The neighbourhood is largely made up of business uses but there are residential parts of which the most notable is the Malings, a private sector development comprising a mix of well designed units including two 5 storey tower houses. It is not cheap housing but is very popular and when marketed was largely sold off the plan to owner-occupiers. It has also won architectural and housing awards and is unique within the housing mix of Newcastle. In addition there are residential conversions of former industrial buildings, some well designed social housing and a lot of pressure for student accommodation; which NCC is finding difficult to resist.

Although the resident community in Ouseburn is relatively new there is a strong community spirit emerging and, along with local businesses (many of which are in the creative industries), there are a number of community based initiatives including a two day annual festival, litter picking and landscape maintenance. The Malings housing has communal planting areas and holds regular residents activities. There is an historic boat club that is a key stakeholder in the Valley, but it is also responsible for Lime Quay, one of the poorest managed areas on the River Ouseburn where they maintain their boats.

There is considerable evidence of investment in the local economy. It has a mix of small industrial, commercial and creative industry uses including the Council’s small units in the former Ouseburn School, Albion Row now the i4 Enterprise Centre and the contemporary Toffee Factory development; a mix of small office/studio spaces with common areas for occupiers. There are both long established and newer artist studios, commercial galleries including The Biscuit Factory, Seven Stories National Centre for Children’s Books and the Ouseburn Farm both of which have many educational visits, many activities for young people, and a strong social mix in the Malings. It is largely a working neighbourhood and the daytime local population is essentially the people who work there or are visiting, rather than permanent residents, but more housing is proposed for example on the difficult to develop Lower Steenberg’s Yard, particularly after the proven commercial viability of the Malings which is now in its final phase of development. There is high demand for new owner occupied housing in the area in a generally patchy local housing market.
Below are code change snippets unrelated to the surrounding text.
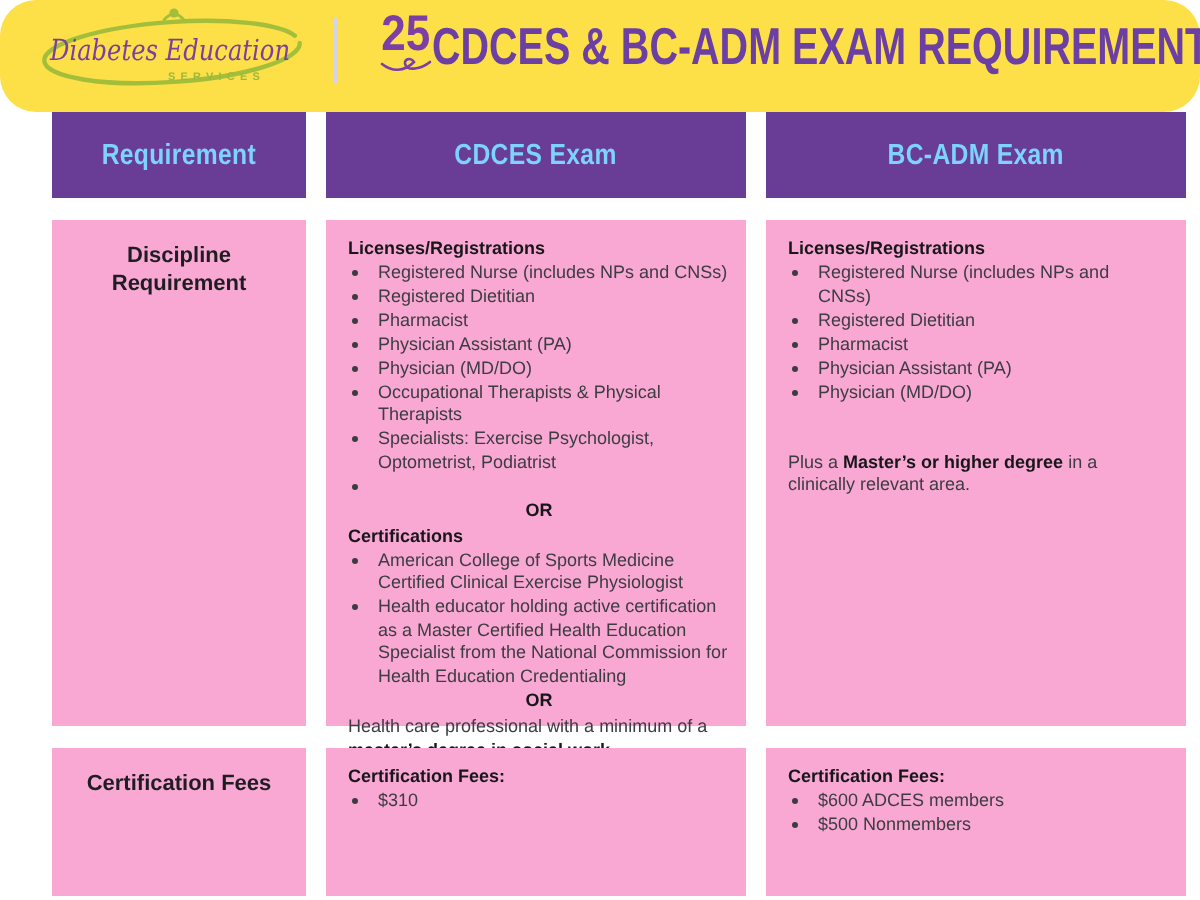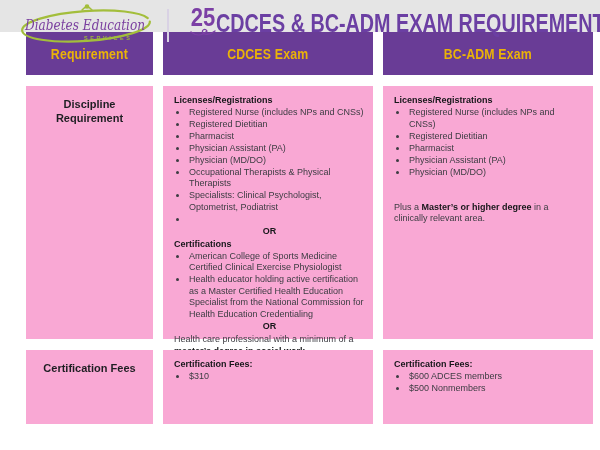"Diabetes Education" .top-band { background: #e5e5e5 -> #fde047; border-radius: none -> 18px; height: 32px -> 56px }
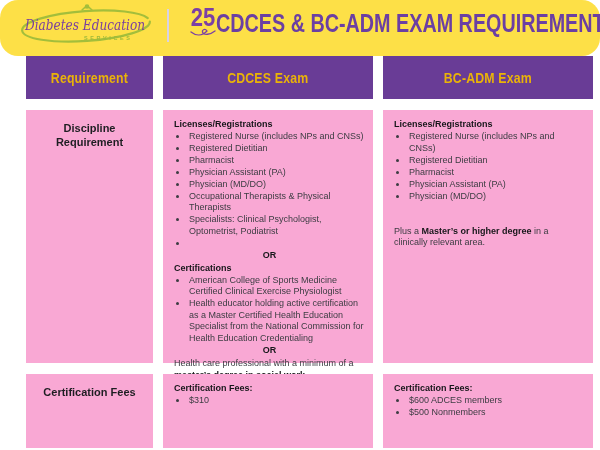"Requirement" .hdr { color: #eab308 -> #7dd3fc }
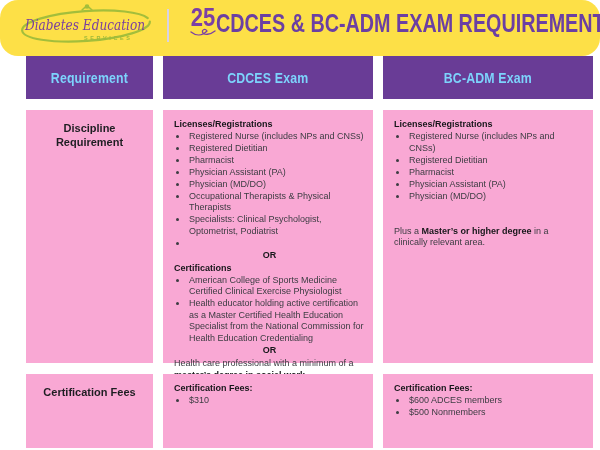"Specialists: Clinical Psychologist," li { text: Clinical -> Exercise }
There are still a significant number of vacant sites and buildings, but new uses emerge to reflect contemporary needs and demands whilst enhancing the quality of the area. The Malings and the Toffee Factory are both examples of successful contemporary interventions in an historic urban landscape. The area is distinctive for its topography and river; the appeal of the social/workshop/industrial uses and its unique features such as the Victoria Tunnel and Seven Stories. It is a destination for a wide range of people in Newcastle that is a very attractive and safe area but it has not lost its urban grit

It reflects a different approach to regeneration with a mixture of organic and managed development and a strong but open-minded master plan (including the retention of existing potential anti-social uses) it has been developed as a viable and attractive urban neighbourhood. It has been evolving long enough to go through the recycling and repurposing of original buildings. The recent introduction of housing has added a greater number of permanent residents into the valley and they seem to be forming their own community and relationship with the area.

It has a strong neighbourhood feel despite having unclear boundaries, as the topography, the river and street patterns the townscape impact of the three bridges, its excellent pubs, music venues, a city farm, the intentional mix of uses, its industrial history, new innovative housing and, for urbanists, the proximity of the iconic Byker housing, offer a clear central focus.